Monday, May 22, 2006

New Technology for Air Conditioning



Every few years I hear of a new technology that simply amazes me. One such technology is the refrigeration known as R718 or simple water vapor.

How does it work? Is it efficient? Why doesn’t everyone use it? I asked myself when I first heard of it.

It turns out R718 has been around for a long time. In Europe they have used it for years, primarily driven by their high energy prices. R718 can be more efficient than our current refrigerants (R134A for example), but it takes a special type of compressor to make it work. The compressors used in Europe have titanium turbines. The expensive titanium is used because they have to spin very fast to get the right pressures and in Europe where the energy costs are relatively high, it makes good economic sense. The titanium compressors are too expensive to use in the United States - it takes too long to recover the initial expense through energy savings. That is ’till now.

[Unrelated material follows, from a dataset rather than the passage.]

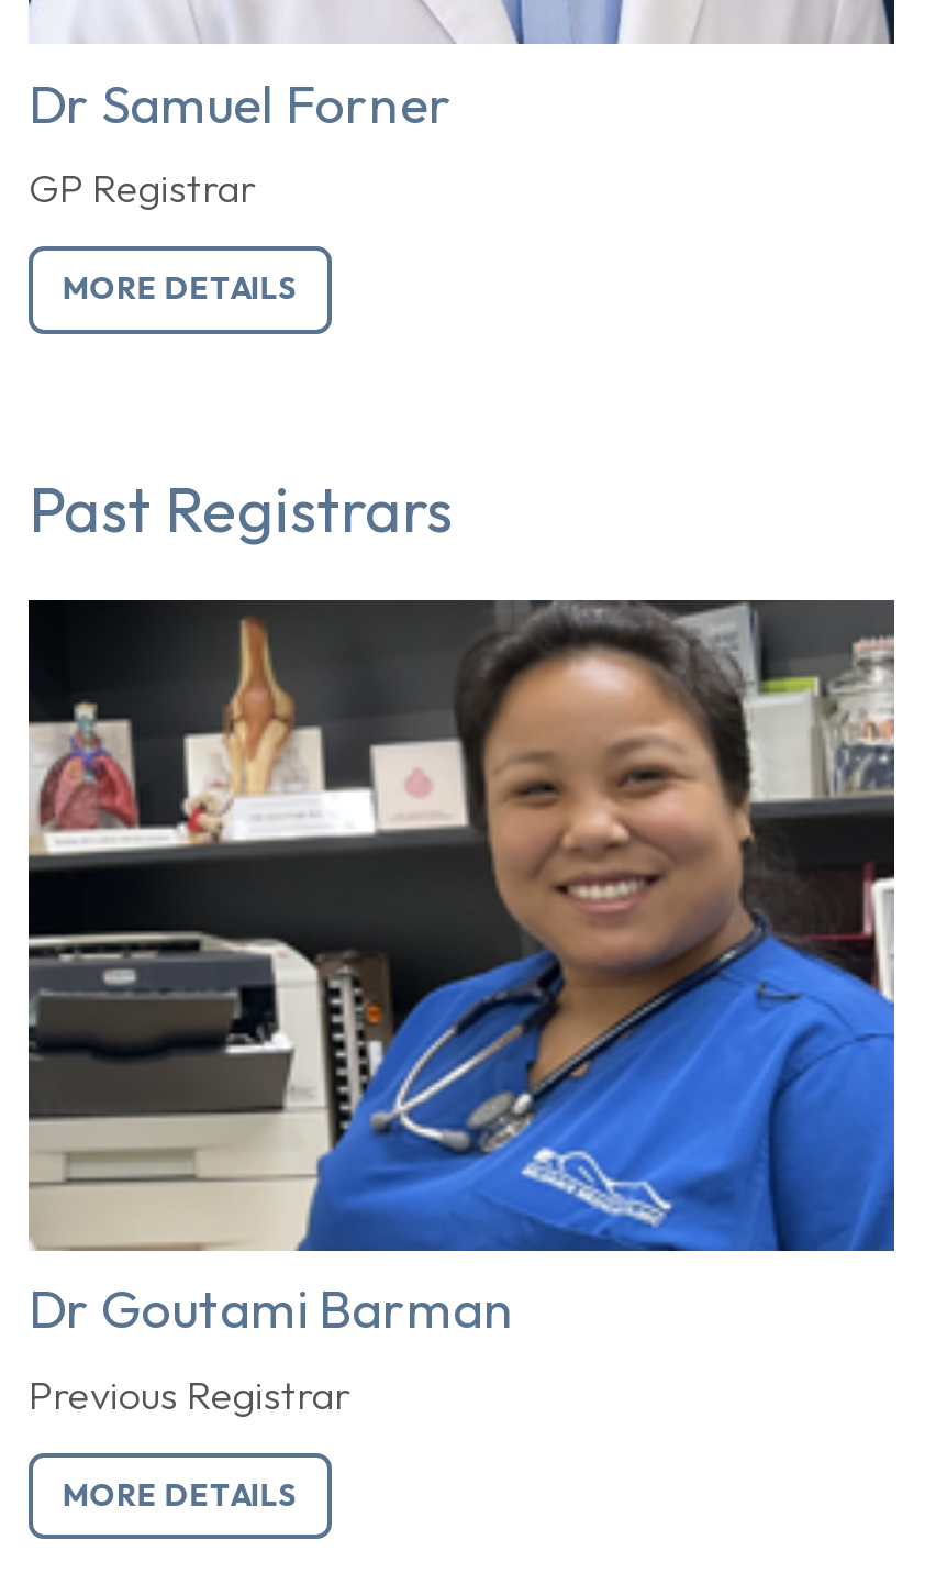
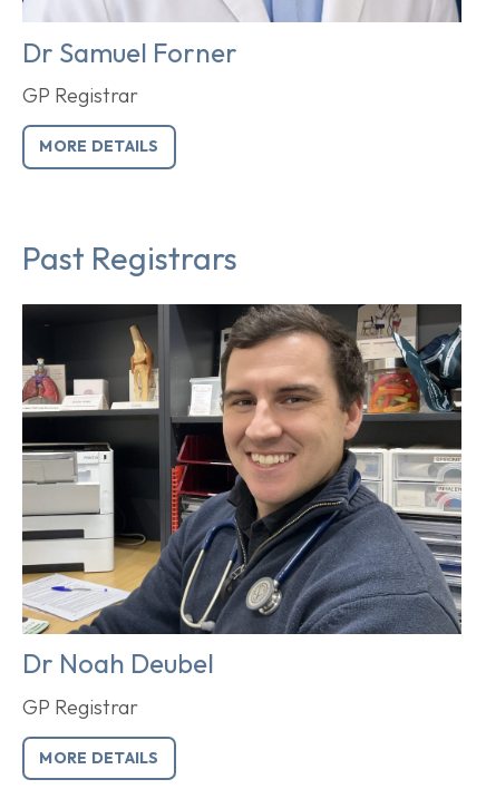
[26,600,896,1342] [image] | Dr Goutami Barman -> [21,304,463,680] [image] | Dr Noah Deubel
[29,1370,352,1420] Previous Registrar -> [22,694,138,720] GP Registrar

(Editor’s note: I am working on the development of a novel R718 air conditioner, I have submitted for some funding so what you read is not entirely impartial)

The Stratos Company LLC (of which I am president) is working with Prof. Norbert Muller of Michigan State University on the development of a novel R718 air conditioner that is very inexpensive. The key to success has been the development of a special turbine that is made in a very cleaver way such that you can substitute relatively cheap carbon fiber plastic for titanium! The text below is from a grant application.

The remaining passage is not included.